Pas peur !

 

 

 

Sur cette petite île au large de la Bretagne, charmante et déjà presque déserte dans l’arrière saison, tu gravis le chemin qui remonte de la plage. Tu viens de te baigner dans l’eau déjà très fraîche de septembre. La peau qui brûle, fouettée par les vagues, tu avances avec entrain. La petite allée de terre battue se trouve encaissée entre deux haies impénétrables où s’entremêlent les ronces des muriers, les chardons et les teintes rousses des fougères. Au détour du sentier, te dominant du haut de la montée, à une trentaine de pas, surgissent devant toi deux molosses furieux. Celui de gauche, c’est un rottweiler. Large, trapu, énorme, il souffle et gronde. Plus clair de pelage, l’autre chien n’est pas moins menaçant. Les deux dogues ne sont retenus que par deux cordes de plusieurs mètres, agrippées par leur maître. Râblé lui-même, assez petit, il doit, de ses talons écartés, prendre appui sur les pierres du chemin, genoux pliés, en se jetant en arrière, comme en position de rappel, pour faire contrepoids. Il peine visiblement. Mal contrôlées, les bêtes zigzaguent en soufflant. Elles barrent tout le passage entre les deux haies de ronces. Poursuivant ta remontée du sentier, tu avises alors une étroite bande de terre, soixante centimètres de large, légèrement surélevée, qui semble offrir une protection toute relative pour laisser aux chiens un passage en contrebas. Les deux mastiffs passent ainsi tout à côté de toi, suivi par leur maître, toujours calé sur ses talons pour les freiner. Après t’avoir dépassé, sans te regarder, celui-ci te lance :

- N’ayez pas peur ! ils sont bruts mais pas méchants !

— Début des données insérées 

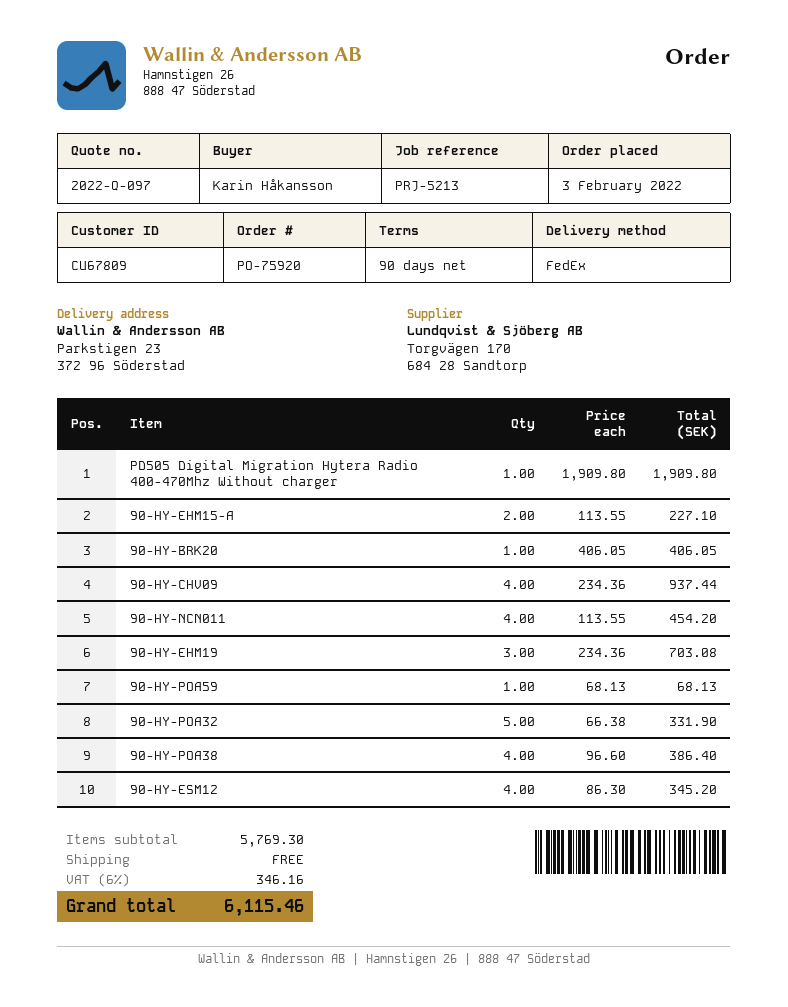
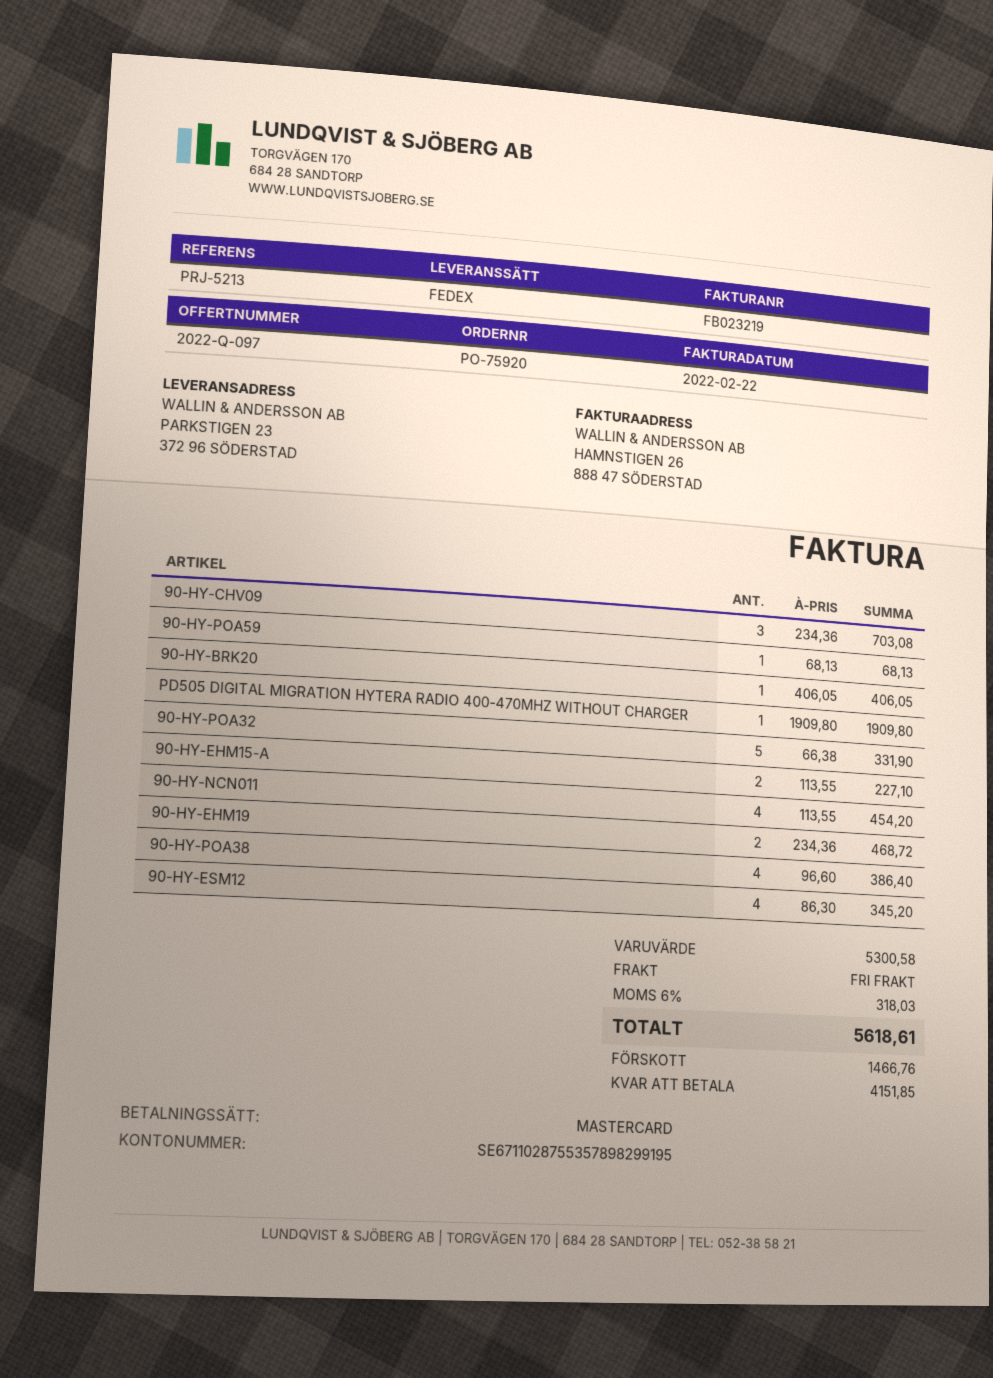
90-HY-CHV09: 4 x 234.36 = 937.44 -> 3 x 234.36 = 703.08
90-HY-EHM19: 3 x 234.36 = 703.08 -> 2 x 234.36 = 468.72
subtotal: 5769.30 -> 5300.58
tax: 6% = 346.16 -> 6% = 318.03
total: 6115.46 -> 5618.61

Sans trouver de réponse à cette sortie, qui semble stigmatiser comme excessivement craintif ton léger mouvement de côté, tu spécules sur le sens ambigu que l’homme donne au mot brut. Suggère-t-il que ses chiens sont des brutes ? Ou bruts car mal éduqués encore ? Et puis le pas méchants fleure trop la dénégation facile. Il y a bien une menace latente. Voilà qu’à la suite de la troïka, tu découvres une jeune femme toute menue, souple et fragile, portant au creux de ses bras un poupon, emmitouflé dans un châle. Elle est accompagnée d’une petite fille de deux ans, qui trottine à son côté. Peut-être pense-t-il, ce jeune père de famille, que sans ces deux mastiffs lancés en avant sur les promeneurs, sa famille ne parviendrait pas sans encombre à la plage.